## Your objective:
The answer is to be all of the data below, reproduced exactly.
━━ Recorded data ━━
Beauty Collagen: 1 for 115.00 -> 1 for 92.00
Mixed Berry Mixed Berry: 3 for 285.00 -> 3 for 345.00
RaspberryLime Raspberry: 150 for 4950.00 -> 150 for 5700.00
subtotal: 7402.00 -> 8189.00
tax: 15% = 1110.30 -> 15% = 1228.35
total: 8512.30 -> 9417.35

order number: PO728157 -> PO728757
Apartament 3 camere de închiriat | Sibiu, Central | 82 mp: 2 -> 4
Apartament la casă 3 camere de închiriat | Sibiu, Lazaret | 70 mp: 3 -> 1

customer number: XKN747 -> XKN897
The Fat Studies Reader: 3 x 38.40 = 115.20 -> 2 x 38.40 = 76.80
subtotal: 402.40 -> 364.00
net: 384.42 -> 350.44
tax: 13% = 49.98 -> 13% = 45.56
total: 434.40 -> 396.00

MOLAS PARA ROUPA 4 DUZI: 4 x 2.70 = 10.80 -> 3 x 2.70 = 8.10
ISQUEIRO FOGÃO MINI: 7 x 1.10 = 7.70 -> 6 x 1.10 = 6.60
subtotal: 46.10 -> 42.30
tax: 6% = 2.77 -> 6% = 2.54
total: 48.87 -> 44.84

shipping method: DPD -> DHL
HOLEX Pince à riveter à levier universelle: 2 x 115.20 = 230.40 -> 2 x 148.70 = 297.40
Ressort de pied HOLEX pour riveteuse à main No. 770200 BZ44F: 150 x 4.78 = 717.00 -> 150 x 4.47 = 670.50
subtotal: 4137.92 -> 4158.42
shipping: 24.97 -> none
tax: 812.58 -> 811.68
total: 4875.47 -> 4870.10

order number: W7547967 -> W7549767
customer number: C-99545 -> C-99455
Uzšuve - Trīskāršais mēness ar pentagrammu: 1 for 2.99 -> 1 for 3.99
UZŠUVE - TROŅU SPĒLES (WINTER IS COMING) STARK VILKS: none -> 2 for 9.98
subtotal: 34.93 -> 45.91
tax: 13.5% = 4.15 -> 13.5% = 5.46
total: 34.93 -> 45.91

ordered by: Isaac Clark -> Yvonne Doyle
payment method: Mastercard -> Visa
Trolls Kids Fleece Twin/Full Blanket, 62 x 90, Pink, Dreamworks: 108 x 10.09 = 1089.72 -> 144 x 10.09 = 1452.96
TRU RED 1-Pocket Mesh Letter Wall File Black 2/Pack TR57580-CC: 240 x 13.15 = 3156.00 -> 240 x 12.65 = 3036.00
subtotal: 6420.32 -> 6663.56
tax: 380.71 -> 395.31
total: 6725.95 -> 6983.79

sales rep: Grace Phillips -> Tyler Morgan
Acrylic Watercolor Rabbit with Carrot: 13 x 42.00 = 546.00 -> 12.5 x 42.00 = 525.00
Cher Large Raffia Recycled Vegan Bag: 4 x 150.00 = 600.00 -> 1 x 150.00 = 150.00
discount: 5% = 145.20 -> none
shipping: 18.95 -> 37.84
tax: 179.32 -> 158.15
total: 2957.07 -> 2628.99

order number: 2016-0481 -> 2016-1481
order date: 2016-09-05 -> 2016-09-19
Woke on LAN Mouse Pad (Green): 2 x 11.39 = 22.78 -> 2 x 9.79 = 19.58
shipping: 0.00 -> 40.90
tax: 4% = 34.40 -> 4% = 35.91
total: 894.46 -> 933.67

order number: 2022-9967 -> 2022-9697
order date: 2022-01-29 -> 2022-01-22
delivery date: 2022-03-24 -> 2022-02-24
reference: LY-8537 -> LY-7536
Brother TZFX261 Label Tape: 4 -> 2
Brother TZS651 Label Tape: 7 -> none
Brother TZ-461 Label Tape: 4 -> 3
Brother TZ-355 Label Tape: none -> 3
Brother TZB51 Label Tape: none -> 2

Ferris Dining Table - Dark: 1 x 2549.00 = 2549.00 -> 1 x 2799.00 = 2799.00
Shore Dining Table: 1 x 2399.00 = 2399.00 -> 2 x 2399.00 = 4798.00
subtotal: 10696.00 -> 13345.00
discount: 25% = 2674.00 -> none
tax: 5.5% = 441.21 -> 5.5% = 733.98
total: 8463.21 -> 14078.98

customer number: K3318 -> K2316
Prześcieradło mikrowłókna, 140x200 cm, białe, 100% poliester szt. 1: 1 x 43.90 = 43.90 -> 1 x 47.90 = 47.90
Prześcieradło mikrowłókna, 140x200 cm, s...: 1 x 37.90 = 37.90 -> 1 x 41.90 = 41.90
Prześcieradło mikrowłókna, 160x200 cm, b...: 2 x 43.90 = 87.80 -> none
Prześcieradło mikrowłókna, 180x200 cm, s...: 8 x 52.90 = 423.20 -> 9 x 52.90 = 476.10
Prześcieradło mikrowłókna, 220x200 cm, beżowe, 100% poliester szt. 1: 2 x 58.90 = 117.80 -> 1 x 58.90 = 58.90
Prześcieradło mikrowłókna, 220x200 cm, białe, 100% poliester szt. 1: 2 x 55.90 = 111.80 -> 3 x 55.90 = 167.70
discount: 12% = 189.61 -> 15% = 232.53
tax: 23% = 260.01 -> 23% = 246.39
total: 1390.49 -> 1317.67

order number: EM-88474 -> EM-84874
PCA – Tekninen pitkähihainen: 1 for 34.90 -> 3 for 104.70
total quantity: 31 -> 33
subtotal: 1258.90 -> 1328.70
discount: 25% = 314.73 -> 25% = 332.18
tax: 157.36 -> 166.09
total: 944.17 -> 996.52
━━━
## Result below:
Beauty Collagen: 1 for 115.00 -> 1 for 92.00
Mixed Berry Mixed Berry: 3 for 285.00 -> 3 for 345.00
RaspberryLime Raspberry: 150 for 4950.00 -> 150 for 5700.00
subtotal: 7402.00 -> 8189.00
tax: 15% = 1110.30 -> 15% = 1228.35
total: 8512.30 -> 9417.35

order number: PO728157 -> PO728757
Apartament 3 camere de închiriat | Sibiu, Central | 82 mp: 2 -> 4
Apartament la casă 3 camere de închiriat | Sibiu, Lazaret | 70 mp: 3 -> 1

customer number: XKN747 -> XKN897
The Fat Studies Reader: 3 x 38.40 = 115.20 -> 2 x 38.40 = 76.80
subtotal: 402.40 -> 364.00
net: 384.42 -> 350.44
tax: 13% = 49.98 -> 13% = 45.56
total: 434.40 -> 396.00

MOLAS PARA ROUPA 4 DUZI: 4 x 2.70 = 10.80 -> 3 x 2.70 = 8.10
ISQUEIRO FOGÃO MINI: 7 x 1.10 = 7.70 -> 6 x 1.10 = 6.60
subtotal: 46.10 -> 42.30
tax: 6% = 2.77 -> 6% = 2.54
total: 48.87 -> 44.84

shipping method: DPD -> DHL
HOLEX Pince à riveter à levier universelle: 2 x 115.20 = 230.40 -> 2 x 148.70 = 297.40
Ressort de pied HOLEX pour riveteuse à main No. 770200 BZ44F: 150 x 4.78 = 717.00 -> 150 x 4.47 = 670.50
subtotal: 4137.92 -> 4158.42
shipping: 24.97 -> none
tax: 812.58 -> 811.68
total: 4875.47 -> 4870.10

order number: W7547967 -> W7549767
customer number: C-99545 -> C-99455
Uzšuve - Trīskāršais mēness ar pentagrammu: 1 for 2.99 -> 1 for 3.99
UZŠUVE - TROŅU SPĒLES (WINTER IS COMING) STARK VILKS: none -> 2 for 9.98
subtotal: 34.93 -> 45.91
tax: 13.5% = 4.15 -> 13.5% = 5.46
total: 34.93 -> 45.91

ordered by: Isaac Clark -> Yvonne Doyle
payment method: Mastercard -> Visa
Trolls Kids Fleece Twin/Full Blanket, 62 x 90, Pink, Dreamworks: 108 x 10.09 = 1089.72 -> 144 x 10.09 = 1452.96
TRU RED 1-Pocket Mesh Letter Wall File Black 2/Pack TR57580-CC: 240 x 13.15 = 3156.00 -> 240 x 12.65 = 3036.00
subtotal: 6420.32 -> 6663.56
tax: 380.71 -> 395.31
total: 6725.95 -> 6983.79

sales rep: Grace Phillips -> Tyler Morgan
Acrylic Watercolor Rabbit with Carrot: 13 x 42.00 = 546.00 -> 12.5 x 42.00 = 525.00
Cher Large Raffia Recycled Vegan Bag: 4 x 150.00 = 600.00 -> 1 x 150.00 = 150.00
discount: 5% = 145.20 -> none
shipping: 18.95 -> 37.84
tax: 179.32 -> 158.15
total: 2957.07 -> 2628.99

order number: 2016-0481 -> 2016-1481
order date: 2016-09-05 -> 2016-09-19
Woke on LAN Mouse Pad (Green): 2 x 11.39 = 22.78 -> 2 x 9.79 = 19.58
shipping: 0.00 -> 40.90
tax: 4% = 34.40 -> 4% = 35.91
total: 894.46 -> 933.67

order number: 2022-9967 -> 2022-9697
order date: 2022-01-29 -> 2022-01-22
delivery date: 2022-03-24 -> 2022-02-24
reference: LY-8537 -> LY-7536
Brother TZFX261 Label Tape: 4 -> 2
Brother TZS651 Label Tape: 7 -> none
Brother TZ-461 Label Tape: 4 -> 3
Brother TZ-355 Label Tape: none -> 3
Brother TZB51 Label Tape: none -> 2

Ferris Dining Table - Dark: 1 x 2549.00 = 2549.00 -> 1 x 2799.00 = 2799.00
Shore Dining Table: 1 x 2399.00 = 2399.00 -> 2 x 2399.00 = 4798.00
subtotal: 10696.00 -> 13345.00
discount: 25% = 2674.00 -> none
tax: 5.5% = 441.21 -> 5.5% = 733.98
total: 8463.21 -> 14078.98

customer number: K3318 -> K2316
Prześcieradło mikrowłókna, 140x200 cm, białe, 100% poliester szt. 1: 1 x 43.90 = 43.90 -> 1 x 47.90 = 47.90
Prześcieradło mikrowłókna, 140x200 cm, s...: 1 x 37.90 = 37.90 -> 1 x 41.90 = 41.90
Prześcieradło mikrowłókna, 160x200 cm, b...: 2 x 43.90 = 87.80 -> none
Prześcieradło mikrowłókna, 180x200 cm, s...: 8 x 52.90 = 423.20 -> 9 x 52.90 = 476.10
Prześcieradło mikrowłókna, 220x200 cm, beżowe, 100% poliester szt. 1: 2 x 58.90 = 117.80 -> 1 x 58.90 = 58.90
Prześcieradło mikrowłókna, 220x200 cm, białe, 100% poliester szt. 1: 2 x 55.90 = 111.80 -> 3 x 55.90 = 167.70
discount: 12% = 189.61 -> 15% = 232.53
tax: 23% = 260.01 -> 23% = 246.39
total: 1390.49 -> 1317.67

order number: EM-88474 -> EM-84874
PCA – Tekninen pitkähihainen: 1 for 34.90 -> 3 for 104.70
total quantity: 31 -> 33
subtotal: 1258.90 -> 1328.70
discount: 25% = 314.73 -> 25% = 332.18
tax: 157.36 -> 166.09
total: 944.17 -> 996.52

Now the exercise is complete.